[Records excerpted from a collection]
-- Opening Marker --
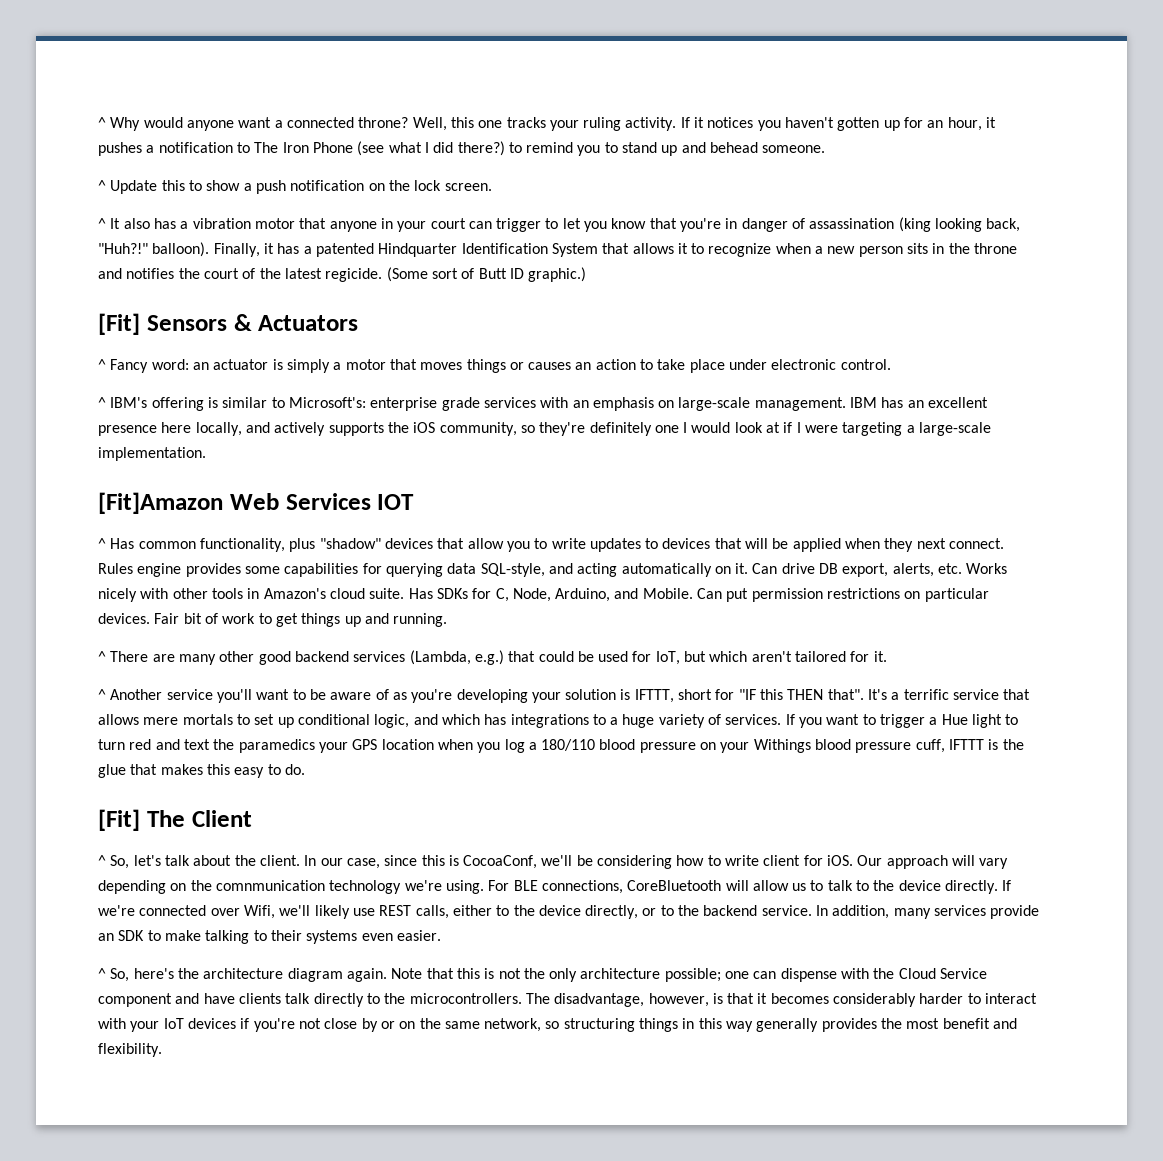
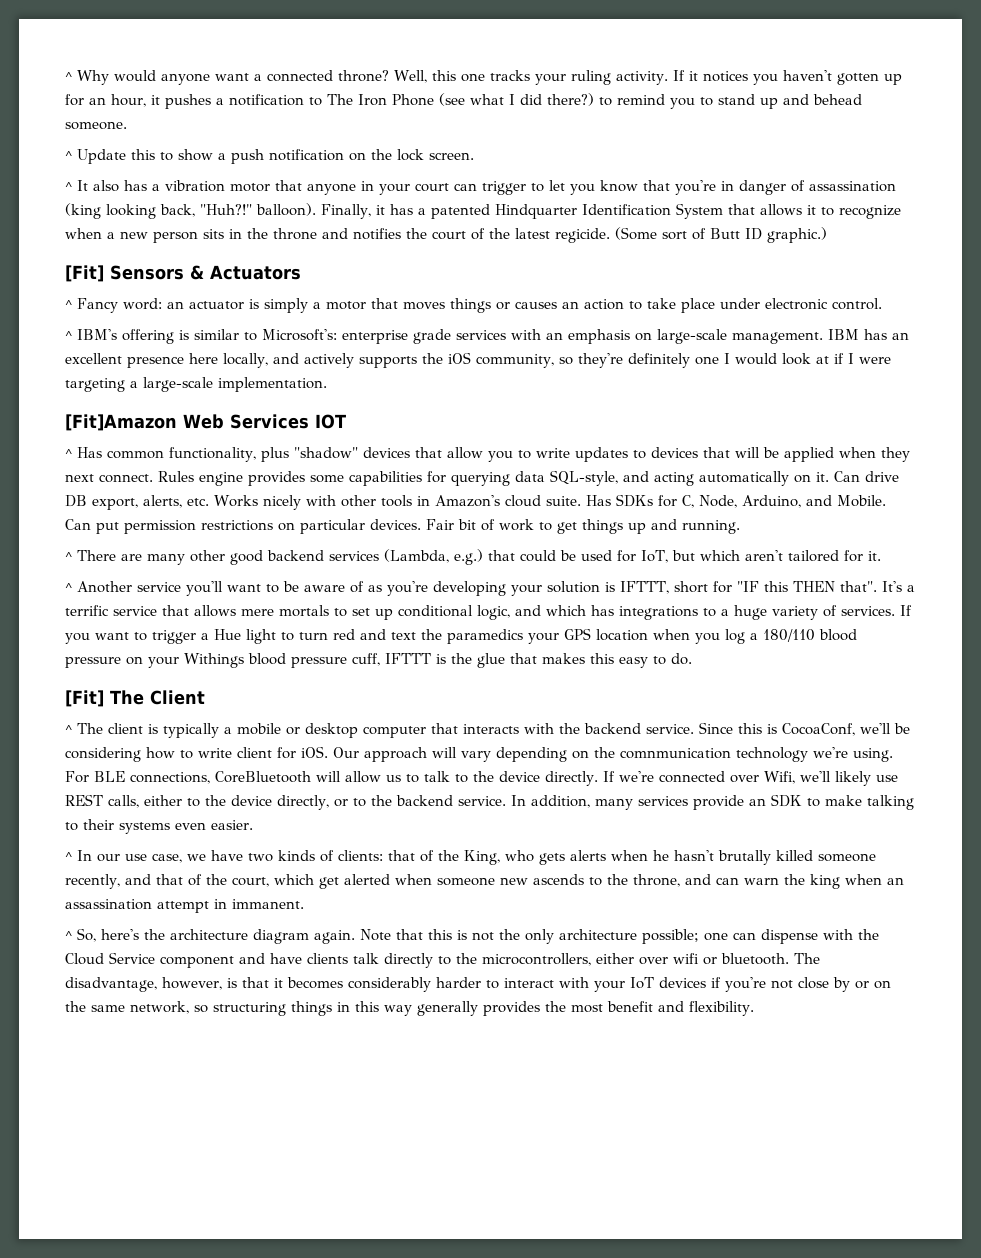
[110,855,418,869] So, let's talk about the client. In our case, since -> [77,722,733,738] The client is typically a mobile or desktop computer that interacts with the backend service. Since
(441, 935) none -> [65,850,876,865] [65,874,904,889] [65,899,304,913] // ^ In our use case, we have two kinds of clients: that of the King, who gets alerts when he hasn't brutally killed someone recently, and that of the court, which get alerted when someone new ascends to the throne, and can warn the king when an assassination attempt in immanent.
[409,993,522,1004] microcontrollers. -> [482,953,789,966] microcontrollers, either over wifi or bluetooth.

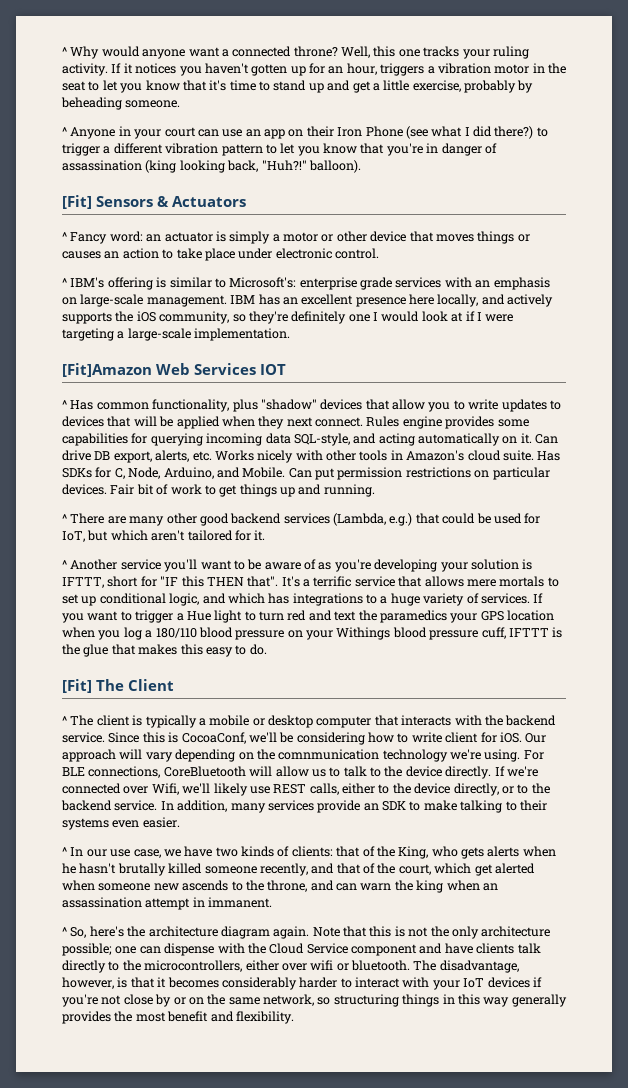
[151,94,353,109] it pushes a notification to The -> [380,63,566,76] [62,80,534,93] [61,97,181,110] [62,126,334,139] triggers a vibration motor in the seat to let you know that it's time to stand up and get a little exercise, probably by beheading someone. // ^ Anyone in your court can use an app on their
[617,94,862,109] [65,121,127,130] [65,149,474,164] [65,180,526,195] remind you to stand up and behead someone. // ^ Update this to show a push notification on the lock screen. // ^ It also has a vibration motor that anyone in your court can trigger -> [62,143,263,156] trigger a different vibration pattern
[321,203,901,219] [65,227,827,243] Finally, it has a patented Hindquarter Identification System that allows it to recognize when a new person sits in the throne and notifies the court of the latest regicide. (Some sort of Butt ID graphic.) -> (361, 166) none
(366, 305) none -> [321,231,407,242] or other device
(510, 479) none -> [206,433,263,446] incoming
-- Closing Marker --
WHAT YOU WILL DO :: Please give back exactly the lines from the first line of the records above through the line containing "(441, 935) none", only those and both included, with the pictures removed.

TASK RESULT ::
[110,855,418,869] So, let's talk about the client. In our case, since -> [77,722,733,738] The client is typically a mobile or desktop computer that interacts with the backend service. Since
(441, 935) none -> [65,850,876,865] [65,874,904,889] [65,899,304,913] // ^ In our use case, we have two kinds of clients: that of the King, who gets alerts when he hasn't brutally killed someone recently, and that of the court, which get alerted when someone new ascends to the throne, and can warn the king when an assassination attempt in immanent.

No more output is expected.